Frankfurt und das Rhein-Main-Gebiet liegen geografisch so günstig, dass es hier immer ein wenig wärmer als in meisten anderen Gegenden Deutschlands ist; im Winter sowieso und im Sommer erst recht. Ein Seufzer dringt aus meiner Brust, während ich an mir herunter schaue. Dunkler, fast schwarzer Anzug, langärmeliges Hemd mit Unterhemd drunter und Trolley, Pilotenkoffer plus Tasche mit Laptop im Schlepptau sind alles andere als hitzekompatibles Equipement, wurmt es in mir. Drei Hitzeladungen später rollt endlich meine S-Bahn auf den stark und nach warmen Öl riechenden Gleisen ein und als sich deren eine Tür vor mir öffnet, habe ich das Gefühl in meiner Küche den Ofen zu öffnen, um ein soeben fertig gebackenes Gericht zu entnehmen.
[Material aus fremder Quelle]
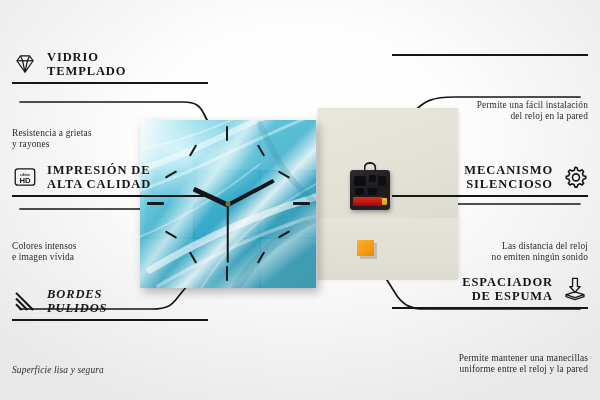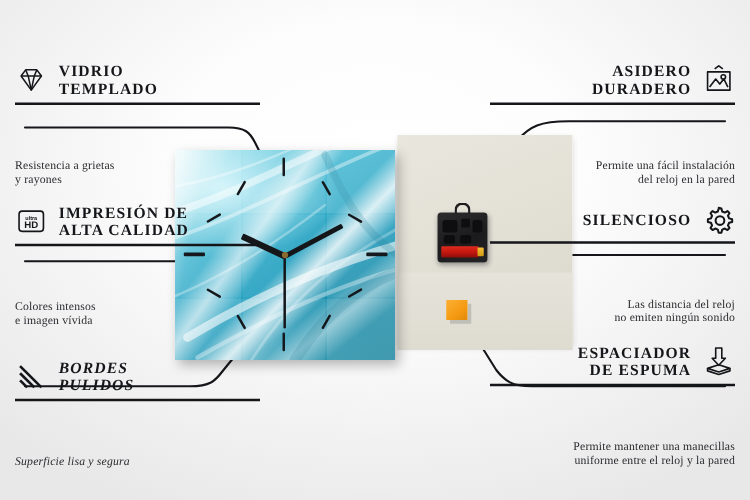"ASIDERO" div.head { html: <div> <div> <div>ASIDERO</div> <div>DURADERO</div> </div> <svg> <g> <path></path> <rect></rect> <path></path> <circle></circle> </g> </svg> </div> -> none }
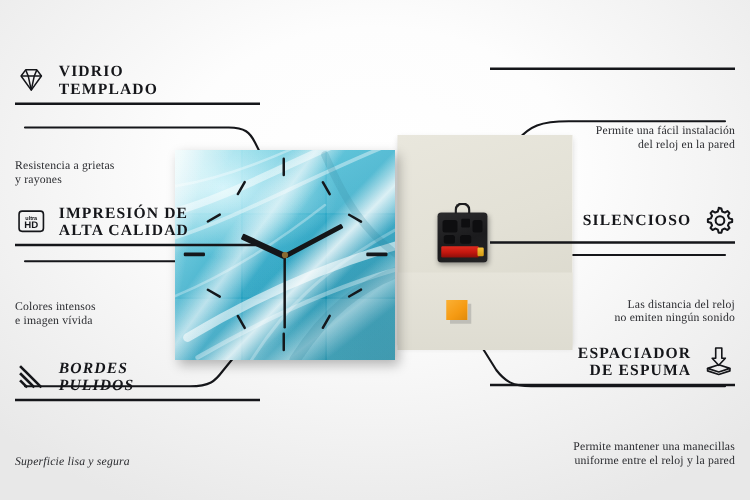"MECANISMO" div.ttl { html: none -> <div>MECANISMO</div> }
So steige ich in den Waggon ein in der stillen Ergebenheit, mich nun gleich braten zu lassen und bin zumindest froh, dass die Abteile nicht überfüllt sind, durch die Ausstrahlung vieler eng aneinander gequetschter Menschenleiber noch mehr aufgeheizt werden und erst recht nicht durch diverse Körperausdünstungen mich an diverse Tierkäfige im Frankfurter Zoo erinnern zu müssen. Kein Wunder, denke ich, dass es so leer ist, denn die meisten Leute nehmen an Tagen wie diesen frei, nehmen Urlaub oder gleiten mit der Zeit, liegen im schattigen Garten ihrer Laube, räkeln sich am Badesee, um dort das kühle Nass zu suchen oder gehen all sonstigen Aktivitäten nach, die ihnen die Sonnenglut erträglich machen würde.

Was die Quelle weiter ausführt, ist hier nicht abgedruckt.